-- Opening Marker --

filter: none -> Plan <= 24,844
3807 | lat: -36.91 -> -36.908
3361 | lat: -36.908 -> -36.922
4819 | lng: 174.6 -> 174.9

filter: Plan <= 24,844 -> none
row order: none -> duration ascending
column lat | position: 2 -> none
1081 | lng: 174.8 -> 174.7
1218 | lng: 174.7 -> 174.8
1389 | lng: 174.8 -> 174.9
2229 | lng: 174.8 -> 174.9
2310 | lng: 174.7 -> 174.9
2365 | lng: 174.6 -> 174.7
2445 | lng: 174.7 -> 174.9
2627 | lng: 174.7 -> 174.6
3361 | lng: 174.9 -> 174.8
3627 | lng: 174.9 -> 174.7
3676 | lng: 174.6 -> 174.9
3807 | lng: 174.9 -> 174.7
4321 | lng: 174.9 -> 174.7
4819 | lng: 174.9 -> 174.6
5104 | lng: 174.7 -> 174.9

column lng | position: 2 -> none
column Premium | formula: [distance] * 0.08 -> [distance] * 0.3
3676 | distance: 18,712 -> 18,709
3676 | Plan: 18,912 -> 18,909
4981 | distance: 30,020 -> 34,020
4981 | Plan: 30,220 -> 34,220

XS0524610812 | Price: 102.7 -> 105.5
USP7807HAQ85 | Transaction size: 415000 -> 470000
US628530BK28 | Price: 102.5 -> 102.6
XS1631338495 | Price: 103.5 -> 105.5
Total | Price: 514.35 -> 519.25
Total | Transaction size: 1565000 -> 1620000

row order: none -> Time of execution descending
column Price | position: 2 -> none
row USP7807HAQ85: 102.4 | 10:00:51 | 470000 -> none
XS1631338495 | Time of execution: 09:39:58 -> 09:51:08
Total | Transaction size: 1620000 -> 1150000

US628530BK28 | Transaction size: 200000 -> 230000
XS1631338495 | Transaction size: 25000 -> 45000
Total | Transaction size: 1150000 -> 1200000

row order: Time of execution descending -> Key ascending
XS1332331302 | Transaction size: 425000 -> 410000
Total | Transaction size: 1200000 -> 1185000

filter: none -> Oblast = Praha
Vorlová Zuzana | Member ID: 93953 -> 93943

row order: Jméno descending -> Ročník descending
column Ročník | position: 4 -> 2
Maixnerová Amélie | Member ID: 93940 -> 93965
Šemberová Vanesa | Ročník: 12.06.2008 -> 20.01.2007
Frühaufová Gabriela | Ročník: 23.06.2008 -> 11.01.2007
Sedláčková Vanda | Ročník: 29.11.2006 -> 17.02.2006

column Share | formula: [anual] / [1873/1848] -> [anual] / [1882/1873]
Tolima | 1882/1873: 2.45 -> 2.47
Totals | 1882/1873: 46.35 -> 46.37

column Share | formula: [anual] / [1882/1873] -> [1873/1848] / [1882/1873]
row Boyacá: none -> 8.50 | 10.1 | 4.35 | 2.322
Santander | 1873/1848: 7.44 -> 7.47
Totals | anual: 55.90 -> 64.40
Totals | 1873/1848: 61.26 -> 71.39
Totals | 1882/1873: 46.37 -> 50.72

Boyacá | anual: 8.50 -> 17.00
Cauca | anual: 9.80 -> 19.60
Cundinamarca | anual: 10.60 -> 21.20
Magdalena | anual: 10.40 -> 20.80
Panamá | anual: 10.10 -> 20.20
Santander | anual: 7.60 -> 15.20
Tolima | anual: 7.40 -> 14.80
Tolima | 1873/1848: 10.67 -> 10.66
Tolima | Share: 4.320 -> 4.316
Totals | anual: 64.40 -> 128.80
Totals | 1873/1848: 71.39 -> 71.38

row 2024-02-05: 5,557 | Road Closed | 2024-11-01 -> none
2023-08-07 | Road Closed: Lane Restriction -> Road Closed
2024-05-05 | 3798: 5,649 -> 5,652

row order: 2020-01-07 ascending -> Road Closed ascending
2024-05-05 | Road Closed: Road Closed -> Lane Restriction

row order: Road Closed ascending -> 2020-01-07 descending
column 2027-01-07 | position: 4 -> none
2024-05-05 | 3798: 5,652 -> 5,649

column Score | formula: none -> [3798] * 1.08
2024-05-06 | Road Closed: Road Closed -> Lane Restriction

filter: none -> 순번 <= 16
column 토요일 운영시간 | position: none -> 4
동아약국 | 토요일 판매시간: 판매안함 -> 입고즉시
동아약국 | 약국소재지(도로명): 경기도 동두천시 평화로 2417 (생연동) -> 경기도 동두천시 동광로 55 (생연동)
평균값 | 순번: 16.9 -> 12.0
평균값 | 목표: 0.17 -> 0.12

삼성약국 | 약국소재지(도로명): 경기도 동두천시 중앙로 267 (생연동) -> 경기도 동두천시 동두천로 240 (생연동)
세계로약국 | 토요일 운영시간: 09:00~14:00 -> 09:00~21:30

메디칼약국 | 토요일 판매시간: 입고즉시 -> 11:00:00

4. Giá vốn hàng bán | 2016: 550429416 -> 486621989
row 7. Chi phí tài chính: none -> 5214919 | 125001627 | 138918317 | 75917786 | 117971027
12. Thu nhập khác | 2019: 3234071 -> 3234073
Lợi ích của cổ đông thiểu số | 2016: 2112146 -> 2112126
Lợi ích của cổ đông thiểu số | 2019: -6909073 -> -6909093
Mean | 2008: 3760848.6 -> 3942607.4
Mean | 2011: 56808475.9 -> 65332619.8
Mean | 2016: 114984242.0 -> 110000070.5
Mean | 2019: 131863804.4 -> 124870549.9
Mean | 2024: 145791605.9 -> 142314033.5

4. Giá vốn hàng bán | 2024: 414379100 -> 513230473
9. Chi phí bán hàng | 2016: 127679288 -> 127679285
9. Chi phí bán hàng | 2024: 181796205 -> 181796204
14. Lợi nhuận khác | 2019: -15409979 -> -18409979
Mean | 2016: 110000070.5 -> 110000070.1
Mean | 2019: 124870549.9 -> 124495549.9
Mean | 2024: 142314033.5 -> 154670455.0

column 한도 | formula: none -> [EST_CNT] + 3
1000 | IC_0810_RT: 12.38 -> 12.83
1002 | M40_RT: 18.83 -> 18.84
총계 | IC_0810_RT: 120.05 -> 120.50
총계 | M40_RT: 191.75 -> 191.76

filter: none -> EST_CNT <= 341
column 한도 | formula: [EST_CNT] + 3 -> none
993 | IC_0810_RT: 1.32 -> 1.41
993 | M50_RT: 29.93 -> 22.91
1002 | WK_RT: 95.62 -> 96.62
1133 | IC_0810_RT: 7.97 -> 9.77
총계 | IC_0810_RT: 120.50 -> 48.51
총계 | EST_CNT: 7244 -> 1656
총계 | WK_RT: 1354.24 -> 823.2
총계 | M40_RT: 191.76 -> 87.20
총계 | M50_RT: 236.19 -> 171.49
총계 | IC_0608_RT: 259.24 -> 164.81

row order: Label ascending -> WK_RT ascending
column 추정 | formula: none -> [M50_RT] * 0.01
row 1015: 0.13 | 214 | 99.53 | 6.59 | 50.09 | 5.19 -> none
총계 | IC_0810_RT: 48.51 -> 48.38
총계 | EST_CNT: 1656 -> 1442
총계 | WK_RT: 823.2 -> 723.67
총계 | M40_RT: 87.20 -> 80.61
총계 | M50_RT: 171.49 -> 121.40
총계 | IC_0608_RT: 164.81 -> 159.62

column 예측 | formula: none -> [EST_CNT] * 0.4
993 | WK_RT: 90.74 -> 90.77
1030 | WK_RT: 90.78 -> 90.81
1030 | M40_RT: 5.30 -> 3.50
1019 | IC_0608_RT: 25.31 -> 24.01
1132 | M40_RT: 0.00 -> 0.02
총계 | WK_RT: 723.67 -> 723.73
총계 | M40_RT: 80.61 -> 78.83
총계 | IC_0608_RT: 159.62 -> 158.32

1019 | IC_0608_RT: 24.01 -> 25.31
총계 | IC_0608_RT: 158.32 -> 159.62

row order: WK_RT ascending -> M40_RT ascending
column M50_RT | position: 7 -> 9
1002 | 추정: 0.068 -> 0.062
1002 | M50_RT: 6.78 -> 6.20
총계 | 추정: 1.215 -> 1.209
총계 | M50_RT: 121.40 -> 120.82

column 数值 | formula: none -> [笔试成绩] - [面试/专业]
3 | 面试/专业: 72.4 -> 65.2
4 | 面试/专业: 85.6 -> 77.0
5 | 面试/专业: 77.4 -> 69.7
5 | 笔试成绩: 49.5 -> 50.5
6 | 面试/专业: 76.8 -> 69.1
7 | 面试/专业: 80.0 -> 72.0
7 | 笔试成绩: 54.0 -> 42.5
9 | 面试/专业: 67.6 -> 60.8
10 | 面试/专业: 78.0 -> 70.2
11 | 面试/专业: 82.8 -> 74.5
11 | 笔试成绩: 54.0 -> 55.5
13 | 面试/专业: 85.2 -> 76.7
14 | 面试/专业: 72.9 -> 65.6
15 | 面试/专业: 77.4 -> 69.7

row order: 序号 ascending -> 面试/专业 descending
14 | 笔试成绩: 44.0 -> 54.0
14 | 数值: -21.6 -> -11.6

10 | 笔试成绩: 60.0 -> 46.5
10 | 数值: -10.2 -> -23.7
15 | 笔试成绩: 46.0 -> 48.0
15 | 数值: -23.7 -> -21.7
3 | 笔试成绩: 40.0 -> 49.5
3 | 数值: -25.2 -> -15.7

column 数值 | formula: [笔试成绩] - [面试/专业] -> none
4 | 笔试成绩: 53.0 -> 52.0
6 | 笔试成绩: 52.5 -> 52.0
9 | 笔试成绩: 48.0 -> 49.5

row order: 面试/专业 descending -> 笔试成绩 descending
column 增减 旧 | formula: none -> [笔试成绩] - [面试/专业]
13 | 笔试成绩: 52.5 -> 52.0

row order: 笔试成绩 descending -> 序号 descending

-- Closing Marker --

Look above for the line holding "4819 | lng: 174.9 -> 174.6". Print it and every line after it, exactly, through the line holding "Cauca | anual: 9.80 -> 19.60".

= Exercise output =
4819 | lng: 174.9 -> 174.6
5104 | lng: 174.7 -> 174.9

column lng | position: 2 -> none
column Premium | formula: [distance] * 0.08 -> [distance] * 0.3
3676 | distance: 18,712 -> 18,709
3676 | Plan: 18,912 -> 18,909
4981 | distance: 30,020 -> 34,020
4981 | Plan: 30,220 -> 34,220

XS0524610812 | Price: 102.7 -> 105.5
USP7807HAQ85 | Transaction size: 415000 -> 470000
US628530BK28 | Price: 102.5 -> 102.6
XS1631338495 | Price: 103.5 -> 105.5
Total | Price: 514.35 -> 519.25
Total | Transaction size: 1565000 -> 1620000

row order: none -> Time of execution descending
column Price | position: 2 -> none
row USP7807HAQ85: 102.4 | 10:00:51 | 470000 -> none
XS1631338495 | Time of execution: 09:39:58 -> 09:51:08
Total | Transaction size: 1620000 -> 1150000

US628530BK28 | Transaction size: 200000 -> 230000
XS1631338495 | Transaction size: 25000 -> 45000
Total | Transaction size: 1150000 -> 1200000

row order: Time of execution descending -> Key ascending
XS1332331302 | Transaction size: 425000 -> 410000
Total | Transaction size: 1200000 -> 1185000

filter: none -> Oblast = Praha
Vorlová Zuzana | Member ID: 93953 -> 93943

row order: Jméno descending -> Ročník descending
column Ročník | position: 4 -> 2
Maixnerová Amélie | Member ID: 93940 -> 93965
Šemberová Vanesa | Ročník: 12.06.2008 -> 20.01.2007
Frühaufová Gabriela | Ročník: 23.06.2008 -> 11.01.2007
Sedláčková Vanda | Ročník: 29.11.2006 -> 17.02.2006

column Share | formula: [anual] / [1873/1848] -> [anual] / [1882/1873]
Tolima | 1882/1873: 2.45 -> 2.47
Totals | 1882/1873: 46.35 -> 46.37

column Share | formula: [anual] / [1882/1873] -> [1873/1848] / [1882/1873]
row Boyacá: none -> 8.50 | 10.1 | 4.35 | 2.322
Santander | 1873/1848: 7.44 -> 7.47
Totals | anual: 55.90 -> 64.40
Totals | 1873/1848: 61.26 -> 71.39
Totals | 1882/1873: 46.37 -> 50.72

Boyacá | anual: 8.50 -> 17.00
Cauca | anual: 9.80 -> 19.60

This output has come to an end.